The wealthiest man on the planet Jeff Bezos will ride his own rocket to outer space, a key moment for a fledgling industry seeking to make the final frontier accessible to elite tourists.
Blue Origin has planned its first crewed mission, an 11-minute hop from west Texas to beyond the Karman line and back again, to coincide with the 52nd anniversary of the first Moon landing.
Virgin Galactic founder Richard Branson made the voyage on July 11, narrowly beating the Amazon magnate in their battle of the billionaires.
But Bezos, like Branson, insists it isn’t a contest.
“There’s one person who was the first person in space – his name was Yuri Gagarin – and that happened a long time ago,” he told the US Today show, referencing the Soviet cosmonaut’s 1961 milestone.
“This isn’t a competition, this is about building a road to space so that future generations can do incredible things in space,” he added.
Blue Origin’s sights are also set higher: both in the altitude to which its reusable New Shepard craft will ascend compared to Virgin’s spaceplane, but also in its ambitions.
Bezos, 57, founded Blue Origin in 2000 with the goal of one day building floating space colonies with artificial gravity where millions of people will work and live.
Today, the company is developing a heavy-lift orbital rocket called New Glenn and also a Moon lander it is hoping to contract to NASA.
New Shepard has flown 15 uncrewed flights to put it through its paces and test safety mechanisms, like firing the capsule away from the launch pad if the rocket explodes, or landing it with one less parachute.
“We learned how to make a vehicle safe enough that we’d be willing to put our own loved ones on it, and send them to space,” Blue Origin CEO Bob Smith said at a briefing on Sunday.
Lift-off is at 8am Central Time (11pm AEST) from a remote facility in the west Texas desert called Launch Site One, some 40 kilometres north of the nearest town, Van Horn.
Weather conditions currently appear favourable and the event will be live streamed on BlueOrigin.com, starting 90 minutes before launch.
Joining Bezos will be barrier-breaking female aviator Wally Funk, who at 82 is set to be the oldest ever astronaut, and 18-year-old Dutchman Oliver Daemen, who will become the youngest.
Rounding out the quartet is Jeff Bezos’ younger brother and best friend Mark, who directs the Bezos Family Foundation and works as a volunteer firefighter.
Notably absent is the still anonymous winner of a $28 million auction for a seat, who had “scheduling conflicts” and will take part in a future flight.
Daemen’s father, the CEO of a private equity firm, was a runner-up in the bidding, allowing his teenage son to become the company’s first paying customer.
After lift-off, New Shepard will careen towards space at speeds exceeding (3700km/ using a liquid hydrogen-liquid oxygen engine whose only by-product is water vapour.
The capsule separates from its booster, and when it gets high enough, the astronauts unbuckle and experience weightlessness for three to four minutes.
The spacecraft peaks at 106 kilometres altitude, allowing the crew members to admire the curvature of the planet, and the inky black of the rest of the universe.
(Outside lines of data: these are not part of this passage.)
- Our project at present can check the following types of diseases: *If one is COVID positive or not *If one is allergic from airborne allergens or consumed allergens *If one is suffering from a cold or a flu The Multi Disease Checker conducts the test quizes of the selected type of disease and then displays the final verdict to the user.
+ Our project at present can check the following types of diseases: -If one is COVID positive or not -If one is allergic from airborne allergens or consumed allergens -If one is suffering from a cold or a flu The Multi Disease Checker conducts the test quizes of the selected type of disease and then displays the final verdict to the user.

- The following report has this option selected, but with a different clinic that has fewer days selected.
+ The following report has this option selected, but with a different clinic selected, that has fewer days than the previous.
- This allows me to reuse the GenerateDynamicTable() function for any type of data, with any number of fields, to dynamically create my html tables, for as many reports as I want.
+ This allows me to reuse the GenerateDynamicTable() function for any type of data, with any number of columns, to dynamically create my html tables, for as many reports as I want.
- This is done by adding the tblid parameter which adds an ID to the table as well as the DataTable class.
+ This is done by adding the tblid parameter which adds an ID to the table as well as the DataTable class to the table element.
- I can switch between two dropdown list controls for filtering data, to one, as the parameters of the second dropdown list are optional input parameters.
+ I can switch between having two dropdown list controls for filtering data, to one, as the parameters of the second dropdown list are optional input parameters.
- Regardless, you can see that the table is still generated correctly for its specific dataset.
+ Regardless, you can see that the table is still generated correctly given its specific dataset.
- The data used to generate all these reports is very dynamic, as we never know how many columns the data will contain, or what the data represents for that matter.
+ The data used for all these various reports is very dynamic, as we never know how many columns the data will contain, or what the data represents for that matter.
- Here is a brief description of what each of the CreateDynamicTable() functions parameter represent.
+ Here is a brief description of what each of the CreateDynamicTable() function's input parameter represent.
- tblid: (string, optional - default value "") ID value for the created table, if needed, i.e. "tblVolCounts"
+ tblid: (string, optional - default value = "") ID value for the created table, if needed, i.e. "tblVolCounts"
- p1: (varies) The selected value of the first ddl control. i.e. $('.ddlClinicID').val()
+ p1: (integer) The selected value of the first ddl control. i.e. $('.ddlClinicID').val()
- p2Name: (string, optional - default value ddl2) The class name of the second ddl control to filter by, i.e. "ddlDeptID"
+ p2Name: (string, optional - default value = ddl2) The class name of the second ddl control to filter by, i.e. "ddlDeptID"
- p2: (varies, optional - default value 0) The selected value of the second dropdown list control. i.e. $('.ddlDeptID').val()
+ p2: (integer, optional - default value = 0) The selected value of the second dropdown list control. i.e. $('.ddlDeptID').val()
The booster returns autonomously to a landing pad just north of its launch site, while the capsule freefalls back to Earth with three giant parachutes, and finally a thruster, for a gentle landing in the desert.
Funk, who excelled in the Mercury 13 project meant to train women for space, but was denied the opportunity to go because of the sexism of the early space-era, said she planned to make the most of the opportunity.
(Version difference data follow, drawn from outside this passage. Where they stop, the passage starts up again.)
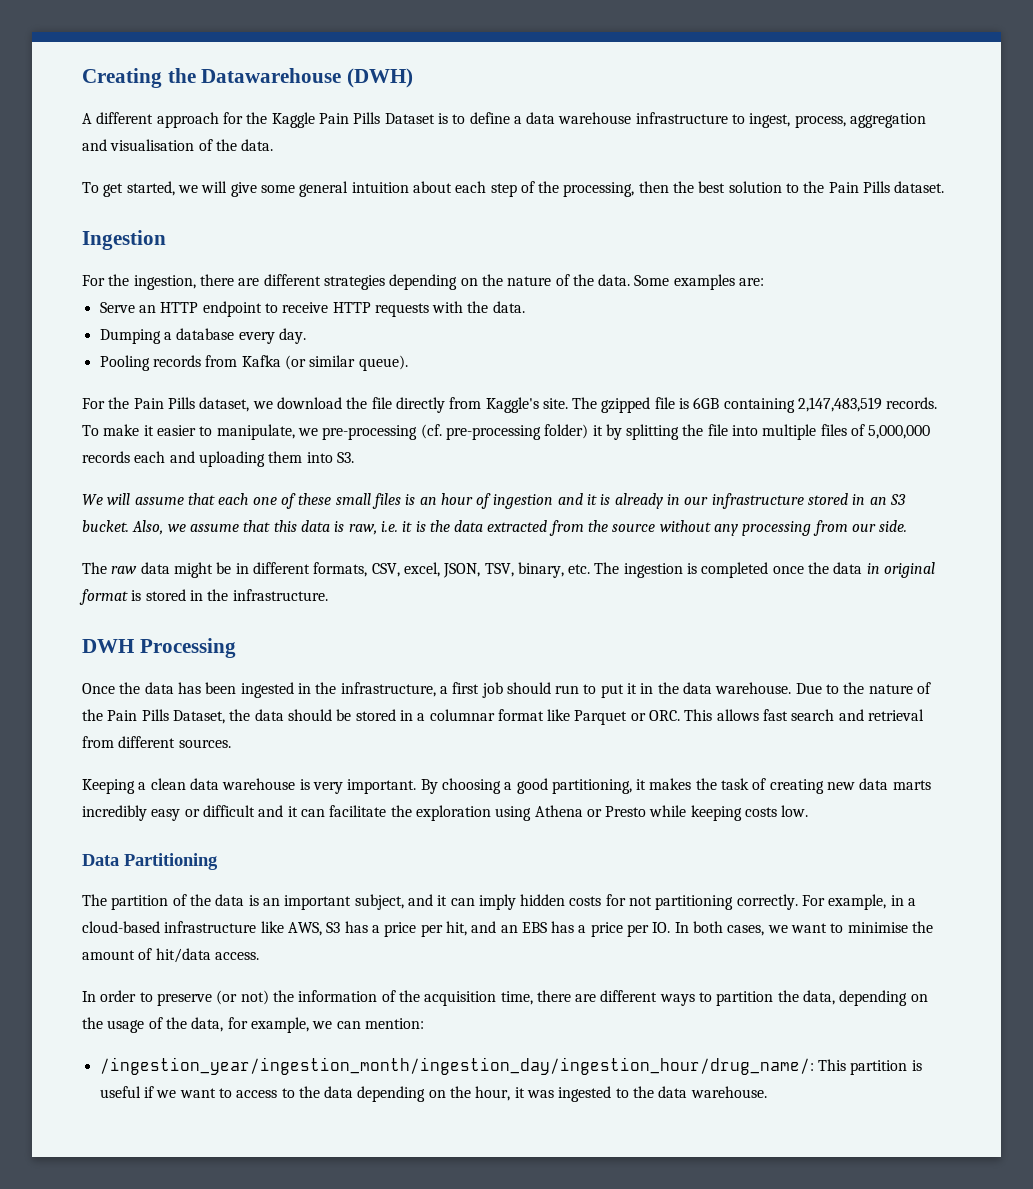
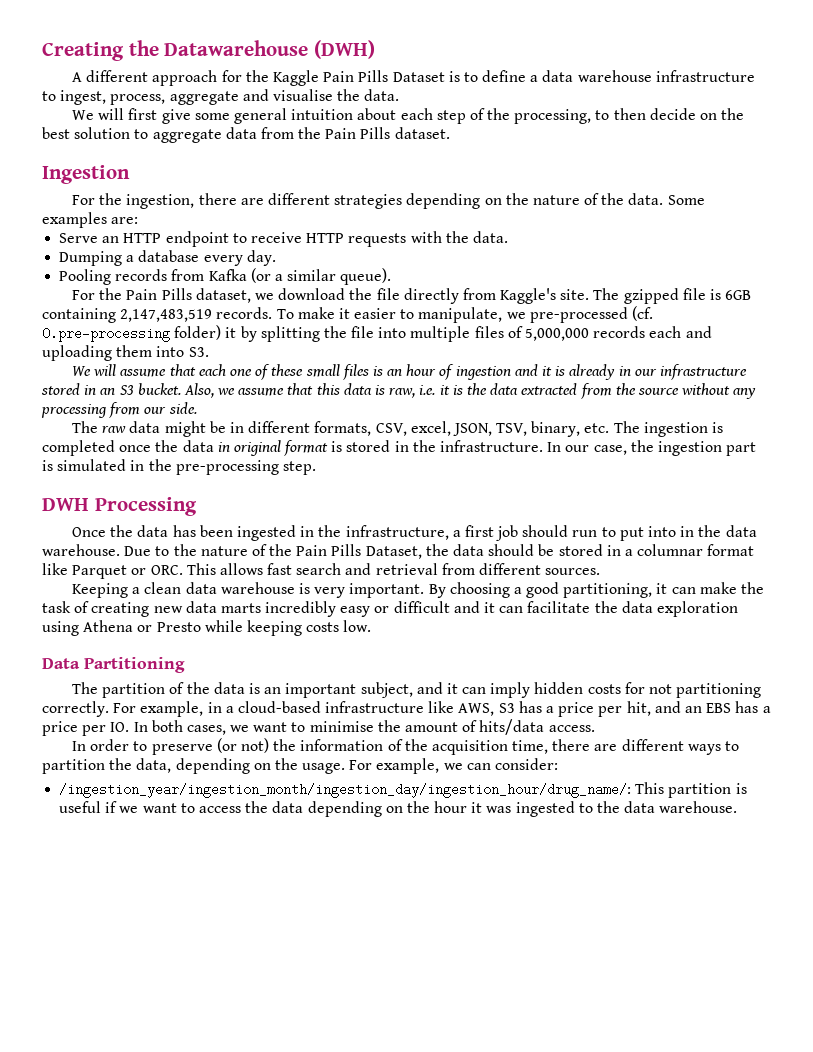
- A different approach for the Kaggle Pain Pills Dataset is to define a data warehouse infrastructure to ingest, process, aggregation and visualisation of the data.
- To get started, we will give some general intuition about each step of the processing, then the best solution to the Pain Pills dataset.
+ A different approach for the Kaggle Pain Pills Dataset is to define a data warehouse infrastructure to ingest, process, aggregate and visualise the data.
+ We will first give some general intuition about each step of the processing, to then decide on the best solution to aggregate data from the Pain Pills dataset.
- Pooling records from Kafka (or similar queue).
+ Pooling records from Kafka (or a similar queue).
- To make it easier to manipulate, we pre-processing (cf. pre-processing folder) it by splitting the file into multiple files of 5,000,000 records each and uploading them into S3.
+ To make it easier to manipulate, we pre-processed (cf. 0.pre-processing folder) it by splitting the file into multiple files of 5,000,000 records each and uploading them into S3.
+ In our case, the ingestion part is simulated in the pre-processing step.
- Once the data has been ingested in the infrastructure, a first job should run to put it in the data warehouse.
+ Once the data has been ingested in the infrastructure, a first job should run to put into in the data warehouse.
- By choosing a good partitioning, it makes the task of creating new data marts incredibly easy or difficult and it can facilitate the exploration using Athena or Presto while keeping costs low.
+ By choosing a good partitioning, it can make the task of creating new data marts incredibly easy or difficult and it can facilitate the data exploration using Athena or Presto while keeping costs low.
- For example, in a cloud-based infrastructure like AWS, S3 has a price per hit, and an EBS has a price per IO. In both cases, we want to minimise the amount of hit/data access.
+ For example, in a cloud-based infrastructure like AWS, S3 has a price per hit, and an EBS has a price per IO. In both cases, we want to minimise the amount of hits/data access.
- In order to preserve (or not) the information of the acquisition time, there are different ways to partition the data, depending on the usage of the data, for example, we can mention:
+ In order to preserve (or not) the information of the acquisition time, there are different ways to partition the data, depending on the usage. For example, we can consider:
- /ingestion_year/ingestion_month/ingestion_day/ingestion_hour/drug_name/: This partition is useful if we want to access to the data depending on the hour, it was ingested to the data warehouse.
+ /ingestion_year/ingestion_month/ingestion_day/ingestion_hour/drug_name/: This partition is useful if we want to access the data depending on the hour it was ingested to the data warehouse.

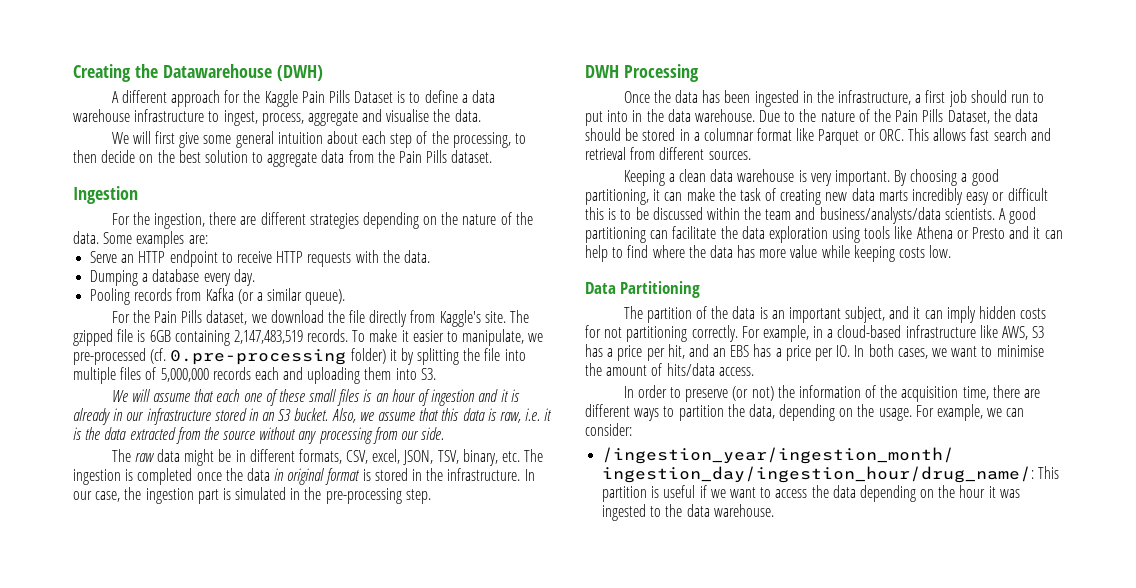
- By choosing a good partitioning, it can make the task of creating new data marts incredibly easy or difficult and it can facilitate the data exploration using Athena or Presto while keeping costs low.
+ By choosing a good partitioning, it can make the task of creating new data marts incredibly easy or difficult this is to be discussed within the team and business/analysts/data scientists. A good partitioning can facilitate the data exploration using tools like Athena or Presto and it can help to find where the data has more value while keeping costs low.

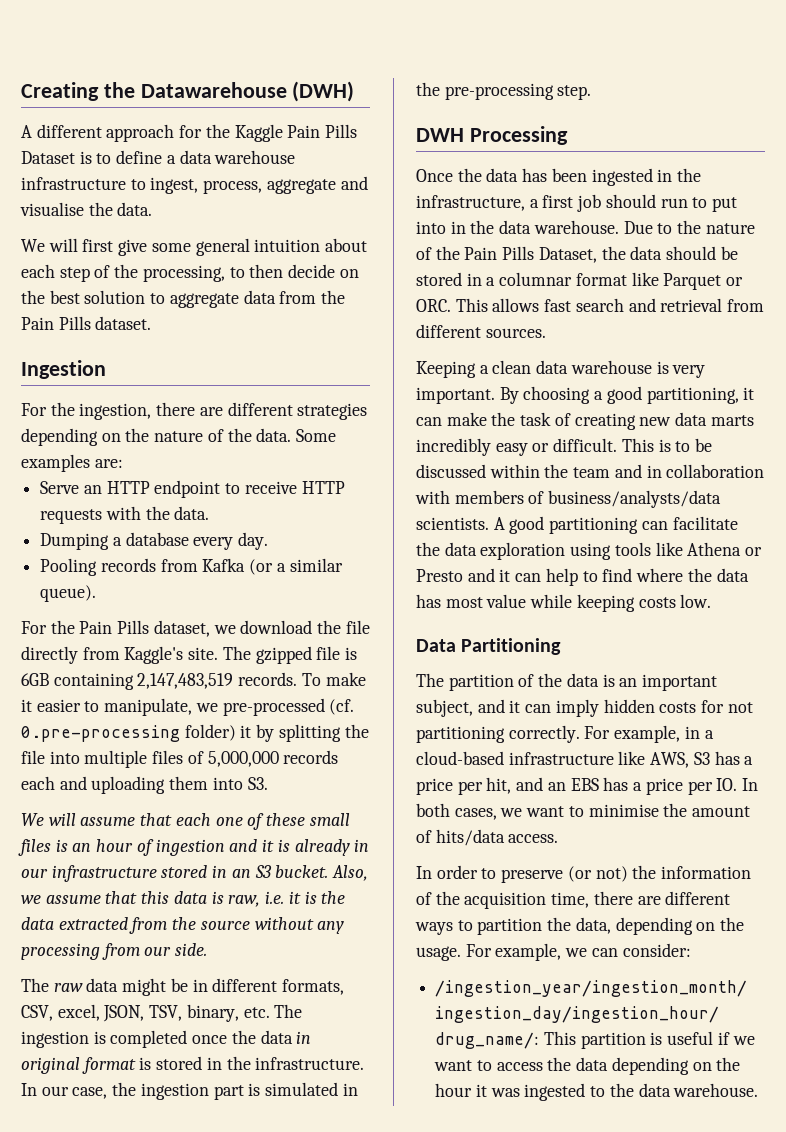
- By choosing a good partitioning, it can make the task of creating new data marts incredibly easy or difficult this is to be discussed within the team and business/analysts/data scientists.
+ By choosing a good partitioning, it can make the task of creating new data marts incredibly easy or difficult. This is to be discussed within the team and in collaboration with members of business/analysts/data scientists.
- A good partitioning can facilitate the data exploration using tools like Athena or Presto and it can help to find where the data has more value while keeping costs low.
+ A good partitioning can facilitate the data exploration using tools like Athena or Presto and it can help to find where the data has most value while keeping costs low.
She told NBC she was looking forward to floating, turning and rolling in near-zero gravity.
Blue Origin has remained relatively coy about what comes next. The company says it plans two more flights this year, then “many more” next year.
Analysts say much will hinge on early successes and building a solid safety record.
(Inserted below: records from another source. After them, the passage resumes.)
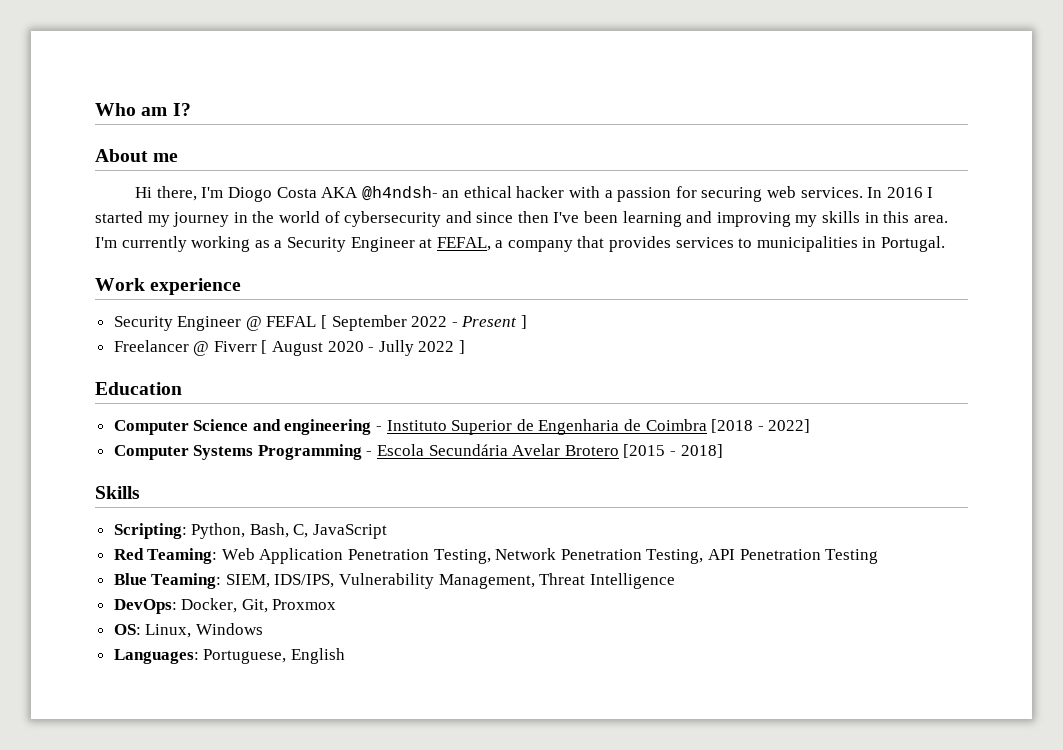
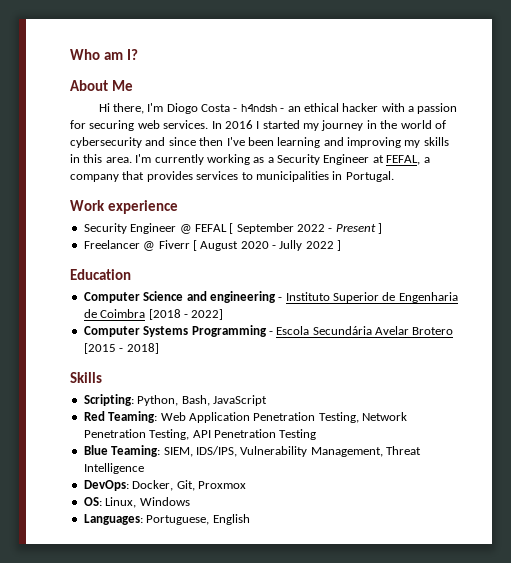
- About me
+ About Me
- Hi there, I'm Diogo Costa AKA @h4ndsh- an ethical hacker with a passion for securing web services.
+ Hi there, I'm Diogo Costa - h4ndsh - an ethical hacker with a passion for securing web services.
- Scripting: Python, Bash, C, JavaScript
+ Scripting: Python, Bash, JavaScript

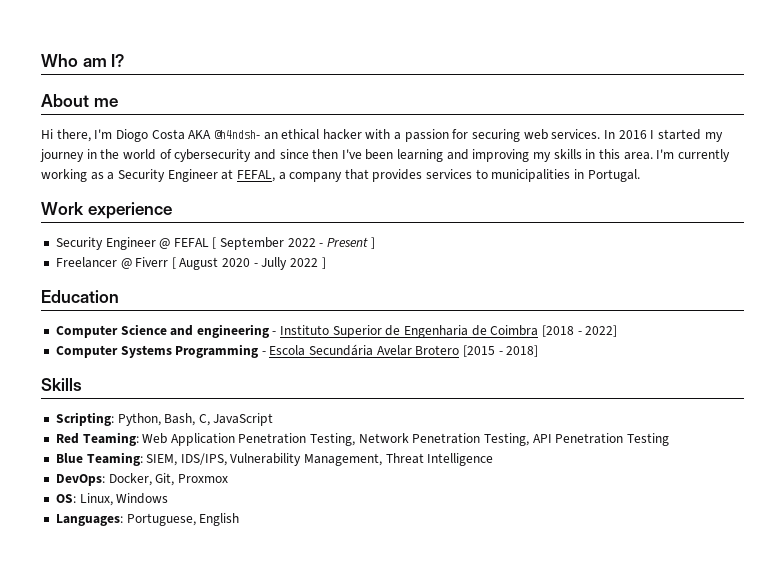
- About Me
+ About me
- Hi there, I'm Diogo Costa - h4ndsh - an ethical hacker with a passion for securing web services.
+ Hi there, I'm Diogo Costa AKA @h4ndsh- an ethical hacker with a passion for securing web services.
- Scripting: Python, Bash, JavaScript
+ Scripting: Python, Bash, C, JavaScript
Bob Smith, the CEO, revealed on Sunday that the next launch could take place in September or October, adding “willingness to pay continues to be quite high.”
At the same time, the sector is beginning to face criticism over the optics of super wealthy individuals blasting off to space while Earth faces climate-driven disasters and a coronavirus pandemic.
“Could there be a worse time for two uber-rich rocket owners to take a quick jaunt toward the dark?” wrote Shannon Stirone in an Atlantic piece titled “Space Billionaires, Please Read the Room.”